If Future<Output = T> is an asynchronous version of T, then Stream<Item = T> is an asynchronous version of Iterator<Item = T>. A stream represents a sequence of asynchronous value-producing events.

Stream provides poll_next, an asynchronous version of next. Once the stream is exhausted, the method yields None::<T>.

Sink

A sink is a value into which other values can be sent asynchronously. Basic examples of sinks are the sending side of channels, sockets, or pipes.

In addition to such “primitive” sinks, it’s typical to layer additional functionality, such as buffering, on top of an existing sink.

Sending value to a sink is “asynchronous” in the sence that the value may not be sent in its entirety immediately. Instead, values are sent in a two-phase way: first by initiating a send, and then by polling for completion. This two-phase setup is analogous to buffered writing in synchronous code, whenre writes often succeed immediately, but internally are buffered and are actually written only upon flushing.

In addition, the Sink may be full, in which case it is not even possible to start the sending process.
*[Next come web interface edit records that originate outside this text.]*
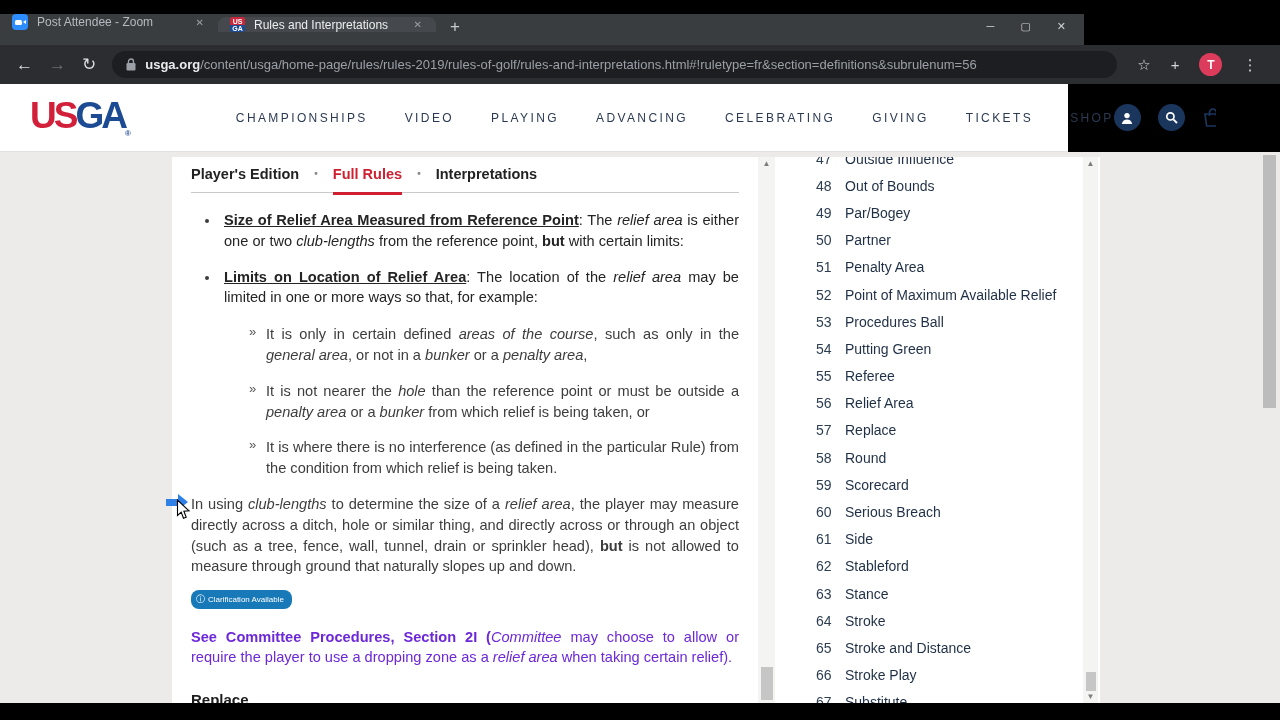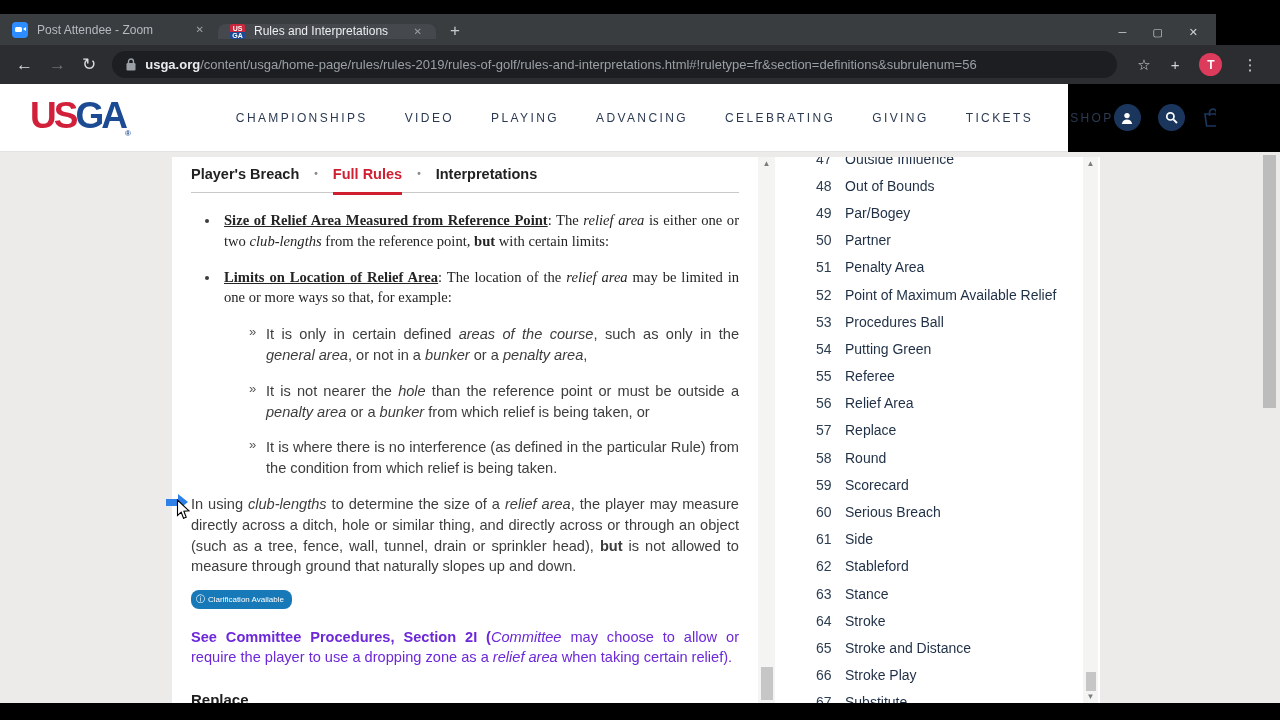"Post Attendee - Zoom" .tabstrip { align-items: center -> flex-start; width: 1216px -> 1084px }
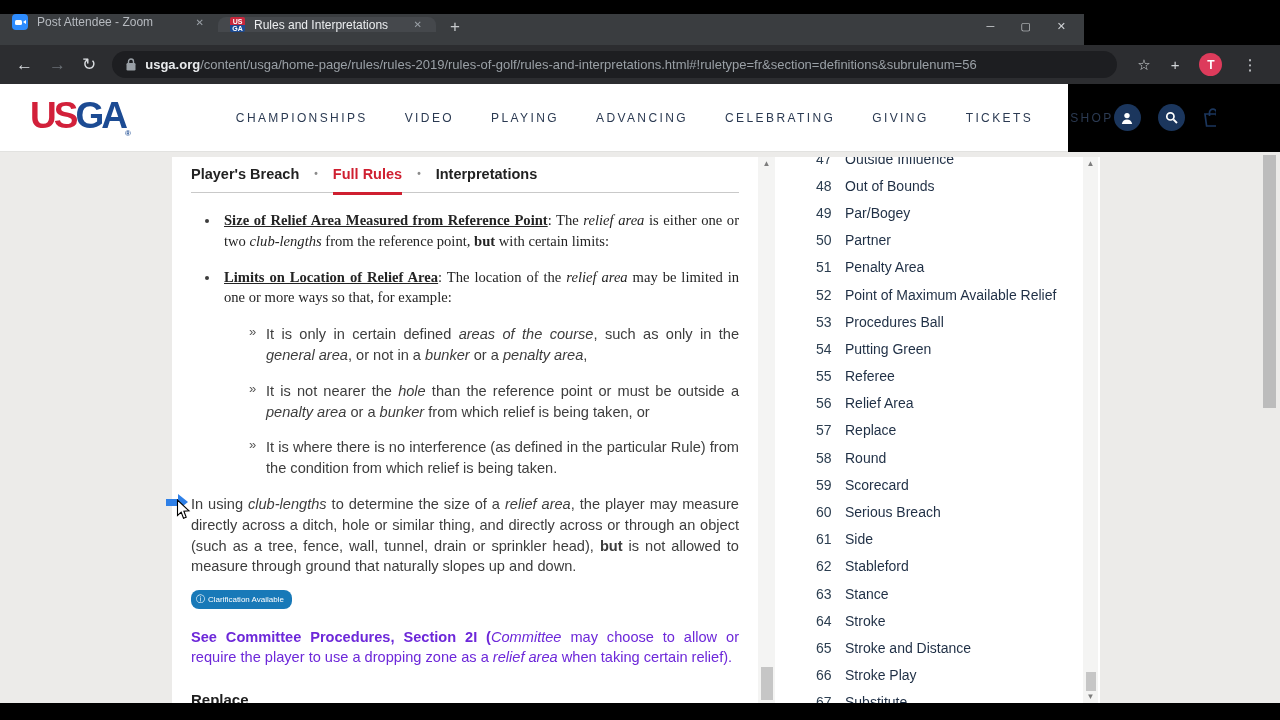"Player's Breach" span.art-tab { text: Breach -> Edition }
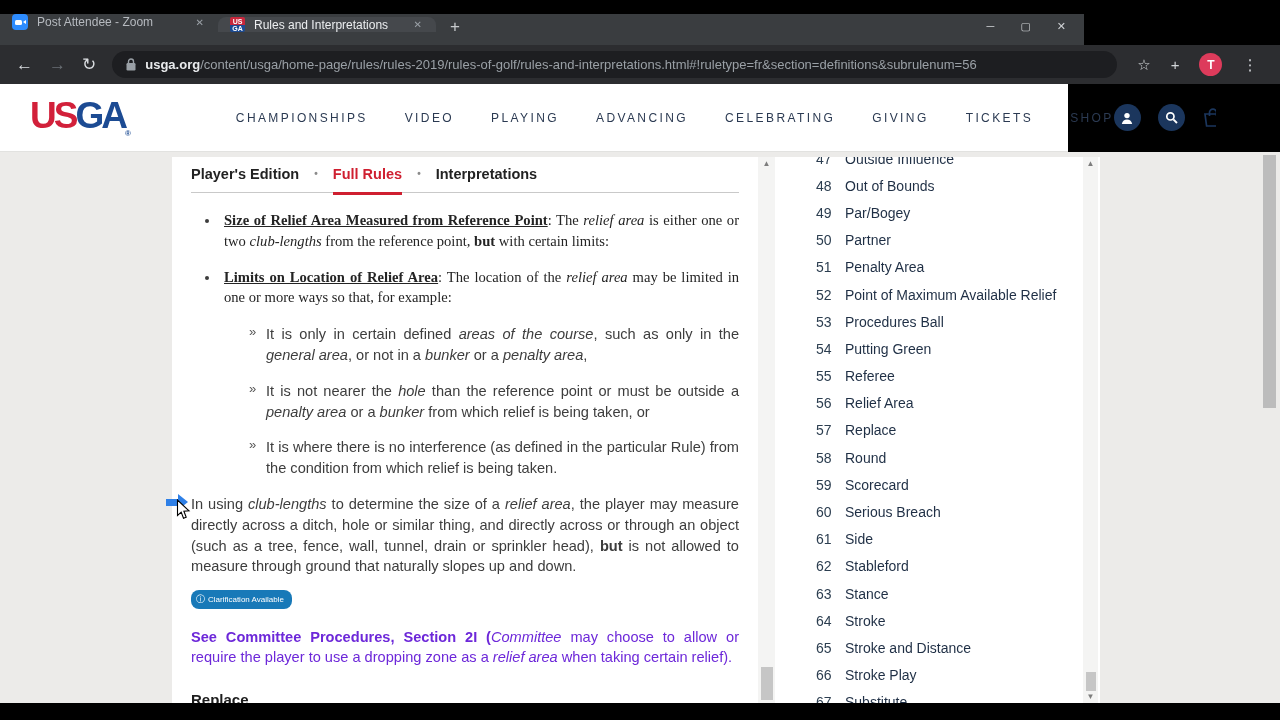"Size of Relief Area Measured" .bullets li { font-family: Liberation Serif, serif -> none }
As with Future and Stream, the Sink trait is built from a few core required methods, and a host of default methods for working in a higher-level way. The Sink::send_all combinator is of particular importance: you can use it to send an entire stream to a sink, which is the simplest way to ultimately consume a stream.

Async I/O

AsyncRead and AsyncWrite are asynchronous versions of Read and Write. They provide an asynchronous poll_read and poll_write method.